Fossilien und die griechisch-römische Antike sind zwei Themenkomplexe, die eher selten in einem Atemzug genannt werden. Adrienne Mayor beweist in The First Fossil Hunters jedoch, dass es sich lohnt, der Frage nachzugehen, wie die Menschen des Altertums mit Fossilienfunden umgegangen sind, denn die Spurensuche fördert Interessantes und Überraschendes zutage.

Eine Hürde muss man bis dahin allerdings erst einmal nehmen: In ihrer Einleitung klopft Mayor sich etwas zu ungeniert dafür auf die Schulter, die Wissenschaft diesbezüglich ein gutes Stück vorangebracht zu haben. Hat man diese Selbstbeweihräucherung überstanden, beginnt jedoch eine recht spannende Mischung aus Forschung und persönlicher Entdeckungsreise.

Zum Ausgangspunkt nimmt Mayor den Greifen, ein Mischwesen aus Adler und Raubkatze, das für sie unter den Fabeltieren der Antike eine Sonderstellung einnimmt: Anders als bei Sphinx, Pegasus und anderen vergleichbaren Kreaturen gibt es keine Sagen um einen konkreten Greifen, sondern nur literarische Überlieferungen über angeblich goldhütende Greifen allgemein im asiatischen Raum. Mayor bringt diese Schilderungen mit in derselben geographischen Region offen zutage tretenden Funden von Dinosaurierfossilien der Gattung Protoceratops in Verbindung. Diese Knochen – so ihre spekulative, aber durchaus bestechende These – könnten die im Altaigebiet siedelnden Nomaden zu Geschichten über vierfüßige, aber mit einem Schnabel versehene Tiere, mithin also Greifen, inspiriert haben, eine Fossiliendeutung, die sich dann verselbständigt und bis zu anderen Völkern verbreitet habe.

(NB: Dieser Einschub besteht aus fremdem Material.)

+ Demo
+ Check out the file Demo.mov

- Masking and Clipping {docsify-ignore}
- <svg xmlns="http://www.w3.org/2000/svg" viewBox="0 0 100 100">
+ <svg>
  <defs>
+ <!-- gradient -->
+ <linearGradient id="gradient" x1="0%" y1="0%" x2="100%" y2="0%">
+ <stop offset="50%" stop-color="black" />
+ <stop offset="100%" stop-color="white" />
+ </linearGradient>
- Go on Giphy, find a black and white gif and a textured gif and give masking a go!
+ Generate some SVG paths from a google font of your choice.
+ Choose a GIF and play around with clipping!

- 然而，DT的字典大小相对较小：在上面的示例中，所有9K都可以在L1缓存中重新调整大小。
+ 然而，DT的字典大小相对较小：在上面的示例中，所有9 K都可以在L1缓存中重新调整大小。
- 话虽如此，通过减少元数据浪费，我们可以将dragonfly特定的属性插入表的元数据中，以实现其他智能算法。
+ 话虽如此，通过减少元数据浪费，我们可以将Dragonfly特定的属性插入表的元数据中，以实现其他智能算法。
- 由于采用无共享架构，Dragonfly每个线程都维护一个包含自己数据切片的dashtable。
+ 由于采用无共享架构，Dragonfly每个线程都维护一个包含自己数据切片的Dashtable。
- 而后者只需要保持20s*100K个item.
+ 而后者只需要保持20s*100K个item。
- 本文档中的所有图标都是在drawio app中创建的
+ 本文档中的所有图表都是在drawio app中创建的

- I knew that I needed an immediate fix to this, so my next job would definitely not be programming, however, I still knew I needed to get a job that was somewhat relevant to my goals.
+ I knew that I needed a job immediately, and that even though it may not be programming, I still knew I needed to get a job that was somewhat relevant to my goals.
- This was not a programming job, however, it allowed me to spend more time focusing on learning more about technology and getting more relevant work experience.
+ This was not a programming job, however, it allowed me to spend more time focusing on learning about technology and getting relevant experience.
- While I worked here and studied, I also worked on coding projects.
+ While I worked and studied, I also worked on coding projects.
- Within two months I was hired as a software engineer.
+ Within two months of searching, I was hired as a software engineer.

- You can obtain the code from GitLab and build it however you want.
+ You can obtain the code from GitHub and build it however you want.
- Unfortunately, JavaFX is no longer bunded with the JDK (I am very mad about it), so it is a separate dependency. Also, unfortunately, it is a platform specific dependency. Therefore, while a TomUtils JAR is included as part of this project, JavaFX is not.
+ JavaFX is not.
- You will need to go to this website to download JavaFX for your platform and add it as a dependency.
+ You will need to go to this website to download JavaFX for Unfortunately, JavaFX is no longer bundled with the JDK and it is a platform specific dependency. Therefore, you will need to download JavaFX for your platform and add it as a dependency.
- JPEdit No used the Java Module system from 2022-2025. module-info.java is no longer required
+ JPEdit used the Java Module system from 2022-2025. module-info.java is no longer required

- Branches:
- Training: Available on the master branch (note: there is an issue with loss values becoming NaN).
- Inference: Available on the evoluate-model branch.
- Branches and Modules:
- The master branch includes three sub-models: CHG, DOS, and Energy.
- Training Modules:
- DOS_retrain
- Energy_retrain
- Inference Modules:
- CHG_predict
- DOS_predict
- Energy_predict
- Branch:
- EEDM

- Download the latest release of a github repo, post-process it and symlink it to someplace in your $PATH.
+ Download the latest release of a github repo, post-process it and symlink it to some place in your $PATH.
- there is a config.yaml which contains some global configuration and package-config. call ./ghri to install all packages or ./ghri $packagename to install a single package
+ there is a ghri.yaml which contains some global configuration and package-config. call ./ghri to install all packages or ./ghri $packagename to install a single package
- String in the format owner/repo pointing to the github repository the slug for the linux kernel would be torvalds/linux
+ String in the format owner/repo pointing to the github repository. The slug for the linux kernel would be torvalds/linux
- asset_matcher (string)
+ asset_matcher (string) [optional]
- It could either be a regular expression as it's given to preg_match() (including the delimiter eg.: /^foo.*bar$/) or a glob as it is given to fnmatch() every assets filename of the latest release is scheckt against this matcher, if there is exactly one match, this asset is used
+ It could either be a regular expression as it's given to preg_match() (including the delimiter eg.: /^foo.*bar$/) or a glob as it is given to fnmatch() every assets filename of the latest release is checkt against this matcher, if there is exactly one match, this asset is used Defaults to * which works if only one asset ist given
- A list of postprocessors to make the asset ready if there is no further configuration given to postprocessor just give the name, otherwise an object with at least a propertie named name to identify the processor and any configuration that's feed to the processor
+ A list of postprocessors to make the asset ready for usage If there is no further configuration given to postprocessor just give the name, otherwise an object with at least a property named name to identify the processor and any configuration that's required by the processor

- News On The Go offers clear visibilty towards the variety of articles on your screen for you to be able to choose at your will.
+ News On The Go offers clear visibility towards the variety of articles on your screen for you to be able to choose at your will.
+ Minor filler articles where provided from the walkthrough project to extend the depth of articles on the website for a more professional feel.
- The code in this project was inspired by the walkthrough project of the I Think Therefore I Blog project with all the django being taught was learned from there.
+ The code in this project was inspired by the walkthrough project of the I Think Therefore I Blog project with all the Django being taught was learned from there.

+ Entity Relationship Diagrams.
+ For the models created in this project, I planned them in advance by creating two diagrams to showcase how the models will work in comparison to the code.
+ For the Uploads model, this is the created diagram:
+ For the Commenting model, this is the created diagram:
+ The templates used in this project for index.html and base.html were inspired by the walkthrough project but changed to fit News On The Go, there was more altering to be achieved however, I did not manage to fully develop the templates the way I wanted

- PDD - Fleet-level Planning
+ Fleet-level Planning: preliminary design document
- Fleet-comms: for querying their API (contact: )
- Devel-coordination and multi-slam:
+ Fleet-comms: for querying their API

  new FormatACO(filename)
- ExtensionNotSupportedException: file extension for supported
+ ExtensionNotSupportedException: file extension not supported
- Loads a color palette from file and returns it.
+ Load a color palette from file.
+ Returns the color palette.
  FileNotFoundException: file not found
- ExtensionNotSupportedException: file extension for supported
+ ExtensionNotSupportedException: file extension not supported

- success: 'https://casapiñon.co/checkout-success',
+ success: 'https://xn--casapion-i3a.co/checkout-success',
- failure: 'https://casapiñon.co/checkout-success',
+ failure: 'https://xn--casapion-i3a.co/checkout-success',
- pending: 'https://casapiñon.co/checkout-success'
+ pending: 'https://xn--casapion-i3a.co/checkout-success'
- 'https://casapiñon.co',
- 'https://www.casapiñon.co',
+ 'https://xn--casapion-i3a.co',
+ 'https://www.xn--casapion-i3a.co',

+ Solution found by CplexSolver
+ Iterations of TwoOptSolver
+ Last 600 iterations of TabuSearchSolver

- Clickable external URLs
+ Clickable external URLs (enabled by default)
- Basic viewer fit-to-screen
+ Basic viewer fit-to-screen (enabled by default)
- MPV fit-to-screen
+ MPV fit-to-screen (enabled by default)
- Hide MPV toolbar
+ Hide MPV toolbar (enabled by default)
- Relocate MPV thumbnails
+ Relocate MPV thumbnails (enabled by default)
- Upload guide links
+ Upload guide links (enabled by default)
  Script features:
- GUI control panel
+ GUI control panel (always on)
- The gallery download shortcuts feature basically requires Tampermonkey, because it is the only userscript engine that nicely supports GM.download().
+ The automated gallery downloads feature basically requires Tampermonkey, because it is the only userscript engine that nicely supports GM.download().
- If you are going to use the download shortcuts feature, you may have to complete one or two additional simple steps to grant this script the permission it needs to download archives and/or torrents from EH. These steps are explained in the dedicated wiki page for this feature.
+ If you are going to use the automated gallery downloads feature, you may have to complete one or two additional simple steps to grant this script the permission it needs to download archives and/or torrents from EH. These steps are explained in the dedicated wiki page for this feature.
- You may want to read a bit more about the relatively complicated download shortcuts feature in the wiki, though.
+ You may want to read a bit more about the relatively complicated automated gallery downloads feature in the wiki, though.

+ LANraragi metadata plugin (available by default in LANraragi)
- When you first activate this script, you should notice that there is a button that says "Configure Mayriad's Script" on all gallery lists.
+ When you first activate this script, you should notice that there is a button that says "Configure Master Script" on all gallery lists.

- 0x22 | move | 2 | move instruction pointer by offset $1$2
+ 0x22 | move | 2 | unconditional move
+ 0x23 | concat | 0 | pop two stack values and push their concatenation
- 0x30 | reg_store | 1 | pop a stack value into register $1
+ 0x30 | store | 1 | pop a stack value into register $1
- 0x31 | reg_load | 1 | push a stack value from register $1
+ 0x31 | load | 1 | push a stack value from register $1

Während für diese Theorie, deren entscheidender Zwischenschritt von der heute nicht mehr zu belegenden mündlichen Überlieferung einer schriftlosen Kultur abhängt, letztgültige Beweisen fehlen, kann Mayor im Folgenden Texte und paläontologische Funde direkter zusammenbringen, wenn sie untersucht, inwieweit Schriftquellen, die von der Entdeckung ungewöhnlicher Gebeine berichten, tatsächlich von Orten berichten, an denen bis heute immer wieder Überreste von Mammuts, prähistorischen Giraffen oder anderen urzeitlichen Tieren zum Vorschein kommen. Tatsächlich scheint hier die Überschneidung sehr groß zu sein, so dass man davon ausgehen kann, dass Griechen und Römer auf Fossilien stießen und sie im Rahmen ihres Weltbilds zu interpretieren versuchten.

Einige der für übergroße Knochen gefundenen Erklärungen muten nach heutigem Kenntnisstand naiv an (so glaubte man mehrfach, auf die Überreste von Riesen oder hünenhaften Helden der Vorzeit gestoßen zu sein). In anderen Fällen dagegen war man auch in der Antike schon mit Funddeutungen bemerkenswert nahe an der Wahrheit. So verband sich z.B. mit einer Fundstätte von Fossilien prähistorischer Elefantenarten in Griechenland die Sage, der Gott Dionysos habe Elefanten aus Indien dorthin geführt, um sie in den Kampf gegen die Amazonen zu schicken. Hier war man trotz aller mythischen Verbrämung schon sehr nahe daran, das korrekte Tier zu identifizieren.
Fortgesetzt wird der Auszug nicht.